This repository contains the python scripts that can be used to extarct equivalent junctions for a genome. The codes are pretty general and can be used for any genome.
- Python 3.6.1 with Biopython 1.71 installed
- determines equivalent junctions from a genome fasta file and an annotation file in the GTF format
- usage:
python getJunctionsFromGTF.py -f genome_file.fa -a annotation_file.gtf -o output_file.txt
- output file:
- a tab delimited file with an extracted equivalent junction sequence for each annotated exon-exon boundary:
equiv_junc_sequence gene_name chromosome strand donor_exon_coordinate acceptor_exon_coordinate
- example equivalent junction in the output file:
AG LEPR chr1 + 65420740 65425302
- determines equivalent junction sequences from a genome fasta file and annotatiaon file in the BED format containing chr, donor, and acceptor coordinates.
- usage:
python getJunctionsFromTxt.py -f genome_file.fa
-t annotation_file.txt
-o output_file.txt
-c choromosome_column (defult=0)
-d donor_coordinate_column (default=1)
-a acceptor_coordinate_column (default=2)

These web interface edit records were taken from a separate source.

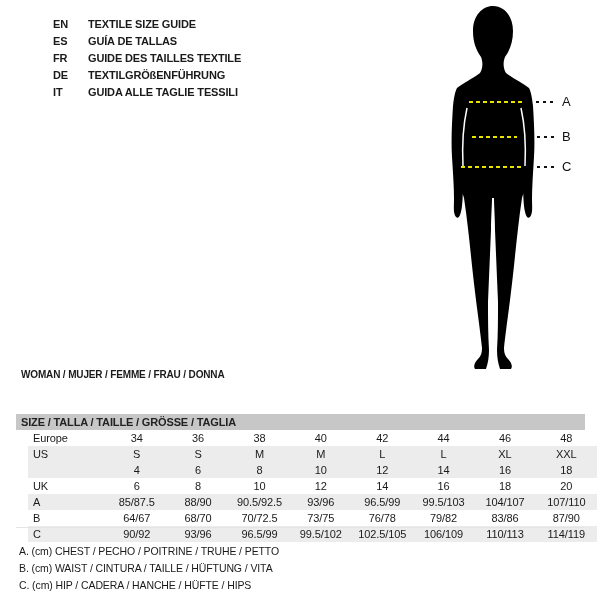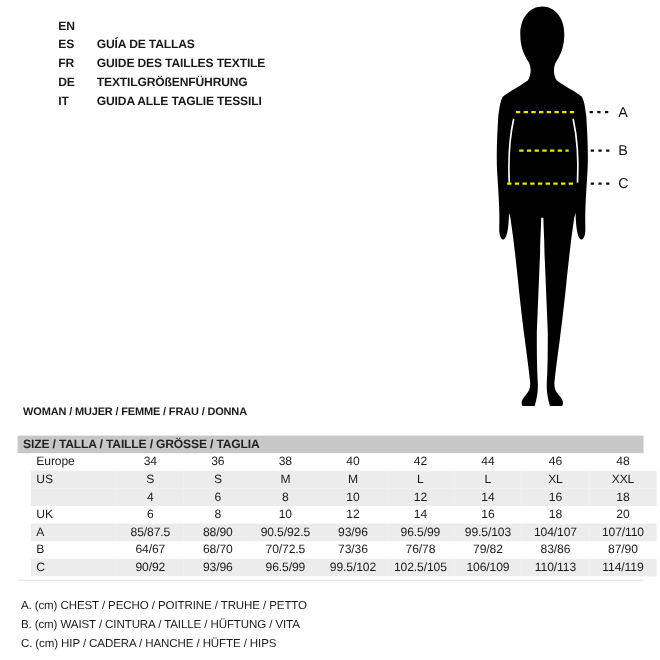"TEXTILE SIZE GUIDE" span { html: none -> <span>TEXTILE SIZE GUIDE</span> }
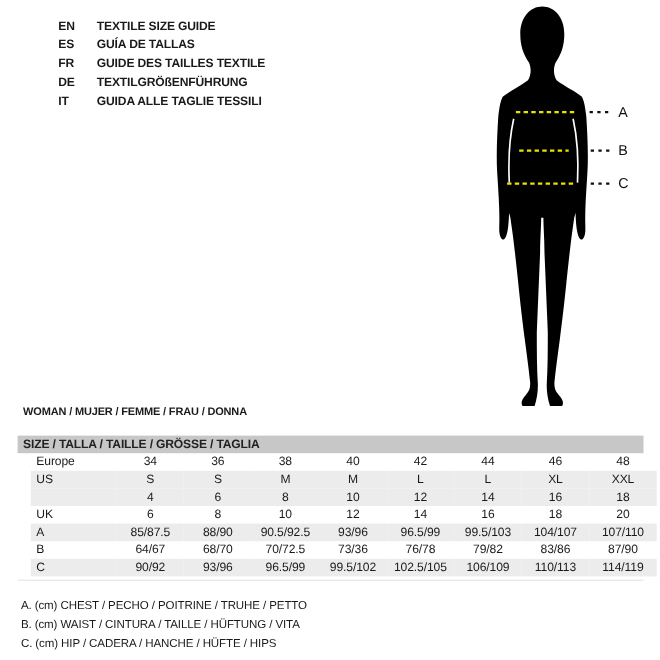"SIZE / TALLA / TAILLE" .size-table { top: 396px -> 414px }
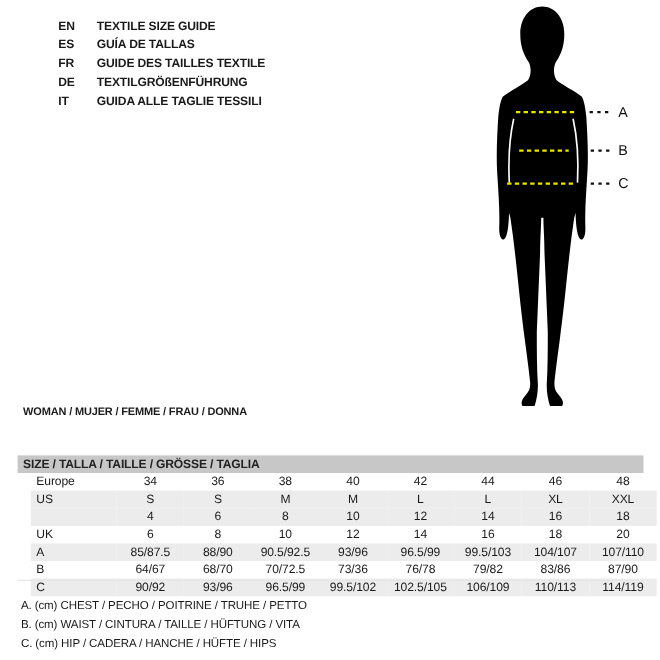"73/36" td { text: 73/36 -> 73/75 }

-s strand_column (default=3)
- output file:
- a tab delimited file with the extracted equivalent junction sequence for each annotated exon-exon boundary:
equiv_junc_sequence gene_name chromosome strand donor_exon_coordinate acceptor_exon_coordinate
Note: Example genome fasta and annotation files that have been analyzed for equivalent junctions are provided in equiv_junc_genomes.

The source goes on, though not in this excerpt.